**Task**
In the records below, find the line that contains "Espresso Martini Glass" and the line that contains "10x10 Custom Trade Show Booth — Style O". Set down exactly those lines and every line between them, and nothing more.

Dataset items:
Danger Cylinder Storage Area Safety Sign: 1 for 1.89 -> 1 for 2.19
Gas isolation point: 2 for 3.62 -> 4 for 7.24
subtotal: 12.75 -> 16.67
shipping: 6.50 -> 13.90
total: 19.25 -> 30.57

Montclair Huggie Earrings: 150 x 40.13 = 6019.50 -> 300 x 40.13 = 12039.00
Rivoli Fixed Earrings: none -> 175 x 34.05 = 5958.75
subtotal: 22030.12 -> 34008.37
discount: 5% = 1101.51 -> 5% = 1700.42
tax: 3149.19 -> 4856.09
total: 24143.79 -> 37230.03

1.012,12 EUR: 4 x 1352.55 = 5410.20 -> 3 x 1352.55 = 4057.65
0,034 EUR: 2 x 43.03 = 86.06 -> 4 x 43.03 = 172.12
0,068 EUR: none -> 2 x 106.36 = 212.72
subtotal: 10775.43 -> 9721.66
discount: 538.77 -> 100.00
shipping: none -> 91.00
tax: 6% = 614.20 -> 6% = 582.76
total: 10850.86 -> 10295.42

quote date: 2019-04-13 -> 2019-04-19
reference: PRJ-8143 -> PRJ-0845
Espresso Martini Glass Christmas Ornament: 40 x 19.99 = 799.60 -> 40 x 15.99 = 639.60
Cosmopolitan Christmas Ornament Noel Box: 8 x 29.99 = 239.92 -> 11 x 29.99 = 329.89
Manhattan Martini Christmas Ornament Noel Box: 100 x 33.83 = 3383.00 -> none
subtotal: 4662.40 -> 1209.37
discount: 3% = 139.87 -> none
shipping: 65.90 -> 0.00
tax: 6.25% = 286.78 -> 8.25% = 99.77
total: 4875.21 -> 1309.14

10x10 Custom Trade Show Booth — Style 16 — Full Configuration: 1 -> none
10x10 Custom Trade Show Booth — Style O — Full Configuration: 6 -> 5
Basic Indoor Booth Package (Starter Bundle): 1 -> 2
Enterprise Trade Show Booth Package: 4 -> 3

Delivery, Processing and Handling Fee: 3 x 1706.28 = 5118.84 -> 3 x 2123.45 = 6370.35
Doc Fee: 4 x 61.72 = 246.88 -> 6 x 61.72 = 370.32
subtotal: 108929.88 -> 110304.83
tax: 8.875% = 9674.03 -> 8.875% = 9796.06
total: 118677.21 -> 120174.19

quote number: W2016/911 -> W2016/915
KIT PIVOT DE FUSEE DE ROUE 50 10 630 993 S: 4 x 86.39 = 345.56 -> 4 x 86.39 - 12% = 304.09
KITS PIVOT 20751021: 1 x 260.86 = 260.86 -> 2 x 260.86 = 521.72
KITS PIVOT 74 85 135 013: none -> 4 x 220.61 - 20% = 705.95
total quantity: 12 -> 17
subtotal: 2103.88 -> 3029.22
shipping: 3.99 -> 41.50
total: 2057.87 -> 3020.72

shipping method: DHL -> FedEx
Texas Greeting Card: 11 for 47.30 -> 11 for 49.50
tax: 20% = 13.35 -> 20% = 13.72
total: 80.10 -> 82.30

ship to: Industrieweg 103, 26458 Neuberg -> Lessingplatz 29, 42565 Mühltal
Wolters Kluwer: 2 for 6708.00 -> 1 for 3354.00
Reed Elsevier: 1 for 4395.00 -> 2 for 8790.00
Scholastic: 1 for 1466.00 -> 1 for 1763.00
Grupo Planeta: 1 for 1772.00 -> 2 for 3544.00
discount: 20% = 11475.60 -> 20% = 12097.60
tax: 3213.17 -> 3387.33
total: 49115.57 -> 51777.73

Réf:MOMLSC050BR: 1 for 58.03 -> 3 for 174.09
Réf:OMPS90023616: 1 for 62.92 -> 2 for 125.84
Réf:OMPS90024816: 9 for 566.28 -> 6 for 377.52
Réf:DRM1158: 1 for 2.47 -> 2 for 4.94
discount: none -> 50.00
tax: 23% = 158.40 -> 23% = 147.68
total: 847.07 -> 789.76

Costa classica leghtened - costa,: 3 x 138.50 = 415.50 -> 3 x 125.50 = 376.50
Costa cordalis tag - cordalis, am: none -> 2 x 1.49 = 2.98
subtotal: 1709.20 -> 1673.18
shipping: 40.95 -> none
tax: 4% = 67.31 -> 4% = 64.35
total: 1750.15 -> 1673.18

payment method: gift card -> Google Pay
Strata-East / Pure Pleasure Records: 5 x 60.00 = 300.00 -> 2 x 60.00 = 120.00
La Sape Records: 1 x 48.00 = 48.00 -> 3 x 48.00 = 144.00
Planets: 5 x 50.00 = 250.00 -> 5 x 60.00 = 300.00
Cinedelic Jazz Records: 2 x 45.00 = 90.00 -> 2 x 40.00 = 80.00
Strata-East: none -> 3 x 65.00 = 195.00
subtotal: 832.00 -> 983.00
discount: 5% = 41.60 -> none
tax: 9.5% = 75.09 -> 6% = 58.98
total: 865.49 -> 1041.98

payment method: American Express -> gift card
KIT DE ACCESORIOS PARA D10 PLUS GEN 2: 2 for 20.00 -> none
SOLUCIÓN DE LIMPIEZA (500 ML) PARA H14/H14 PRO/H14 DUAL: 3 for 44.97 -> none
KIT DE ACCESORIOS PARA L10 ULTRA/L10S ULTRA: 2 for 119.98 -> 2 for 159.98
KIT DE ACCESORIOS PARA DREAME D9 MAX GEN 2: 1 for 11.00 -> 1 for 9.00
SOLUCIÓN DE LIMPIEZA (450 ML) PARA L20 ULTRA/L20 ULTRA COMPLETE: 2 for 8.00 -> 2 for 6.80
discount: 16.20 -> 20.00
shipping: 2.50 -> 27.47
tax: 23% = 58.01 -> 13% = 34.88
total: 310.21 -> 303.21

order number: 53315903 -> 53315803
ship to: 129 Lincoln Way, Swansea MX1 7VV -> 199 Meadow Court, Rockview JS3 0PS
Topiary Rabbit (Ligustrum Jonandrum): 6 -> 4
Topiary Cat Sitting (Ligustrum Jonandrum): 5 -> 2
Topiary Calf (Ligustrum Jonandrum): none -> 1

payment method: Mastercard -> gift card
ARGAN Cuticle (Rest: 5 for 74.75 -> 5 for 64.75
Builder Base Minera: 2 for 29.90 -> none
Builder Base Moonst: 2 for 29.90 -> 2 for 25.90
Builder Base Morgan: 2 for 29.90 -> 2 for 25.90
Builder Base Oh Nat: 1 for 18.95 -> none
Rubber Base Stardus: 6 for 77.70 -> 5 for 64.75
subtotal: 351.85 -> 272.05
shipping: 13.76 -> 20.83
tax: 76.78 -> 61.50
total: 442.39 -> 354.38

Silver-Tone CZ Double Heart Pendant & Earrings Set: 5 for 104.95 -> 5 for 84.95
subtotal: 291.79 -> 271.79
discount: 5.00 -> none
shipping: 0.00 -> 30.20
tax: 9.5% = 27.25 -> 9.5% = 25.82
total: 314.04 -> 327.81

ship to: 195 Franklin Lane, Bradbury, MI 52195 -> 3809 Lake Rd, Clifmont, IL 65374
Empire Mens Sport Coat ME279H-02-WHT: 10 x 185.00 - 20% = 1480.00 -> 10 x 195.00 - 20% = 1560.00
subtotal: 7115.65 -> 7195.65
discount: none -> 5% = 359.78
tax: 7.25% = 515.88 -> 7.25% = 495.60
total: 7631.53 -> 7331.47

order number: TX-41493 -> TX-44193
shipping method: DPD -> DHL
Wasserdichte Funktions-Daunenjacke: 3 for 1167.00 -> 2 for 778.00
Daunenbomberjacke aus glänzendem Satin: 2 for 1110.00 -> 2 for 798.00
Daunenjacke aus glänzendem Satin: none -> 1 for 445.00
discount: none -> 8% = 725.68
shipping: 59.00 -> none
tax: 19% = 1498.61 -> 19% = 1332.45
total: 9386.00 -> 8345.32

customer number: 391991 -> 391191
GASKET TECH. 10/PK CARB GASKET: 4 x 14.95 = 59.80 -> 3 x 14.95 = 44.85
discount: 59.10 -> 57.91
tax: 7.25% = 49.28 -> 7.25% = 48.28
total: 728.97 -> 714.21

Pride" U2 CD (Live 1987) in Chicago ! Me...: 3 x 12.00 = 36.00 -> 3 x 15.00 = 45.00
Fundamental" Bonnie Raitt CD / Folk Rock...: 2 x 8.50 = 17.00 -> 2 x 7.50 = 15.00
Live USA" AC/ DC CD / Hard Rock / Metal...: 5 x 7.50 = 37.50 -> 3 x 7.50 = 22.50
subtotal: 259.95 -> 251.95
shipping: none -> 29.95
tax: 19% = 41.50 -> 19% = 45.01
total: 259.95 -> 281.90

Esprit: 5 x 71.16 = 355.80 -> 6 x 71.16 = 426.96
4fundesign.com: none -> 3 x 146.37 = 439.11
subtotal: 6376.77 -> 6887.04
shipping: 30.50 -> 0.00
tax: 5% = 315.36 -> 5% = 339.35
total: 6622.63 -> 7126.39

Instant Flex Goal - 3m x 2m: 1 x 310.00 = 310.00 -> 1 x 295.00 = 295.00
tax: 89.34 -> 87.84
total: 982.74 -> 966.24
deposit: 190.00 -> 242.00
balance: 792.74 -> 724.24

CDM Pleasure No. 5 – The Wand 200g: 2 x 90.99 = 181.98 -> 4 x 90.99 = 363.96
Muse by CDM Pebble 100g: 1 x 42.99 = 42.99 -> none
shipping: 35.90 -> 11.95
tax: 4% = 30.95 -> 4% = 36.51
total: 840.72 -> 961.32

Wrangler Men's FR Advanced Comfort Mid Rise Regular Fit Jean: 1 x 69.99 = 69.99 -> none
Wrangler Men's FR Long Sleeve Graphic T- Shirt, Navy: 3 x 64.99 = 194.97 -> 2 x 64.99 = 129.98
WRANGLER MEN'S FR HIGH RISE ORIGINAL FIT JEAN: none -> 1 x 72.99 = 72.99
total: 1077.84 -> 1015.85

**Solution for this task**
Espresso Martini Glass Christmas Ornament: 40 x 19.99 = 799.60 -> 40 x 15.99 = 639.60
Cosmopolitan Christmas Ornament Noel Box: 8 x 29.99 = 239.92 -> 11 x 29.99 = 329.89
Manhattan Martini Christmas Ornament Noel Box: 100 x 33.83 = 3383.00 -> none
subtotal: 4662.40 -> 1209.37
discount: 3% = 139.87 -> none
shipping: 65.90 -> 0.00
tax: 6.25% = 286.78 -> 8.25% = 99.77
total: 4875.21 -> 1309.14

10x10 Custom Trade Show Booth — Style 16 — Full Configuration: 1 -> none
10x10 Custom Trade Show Booth — Style O — Full Configuration: 6 -> 5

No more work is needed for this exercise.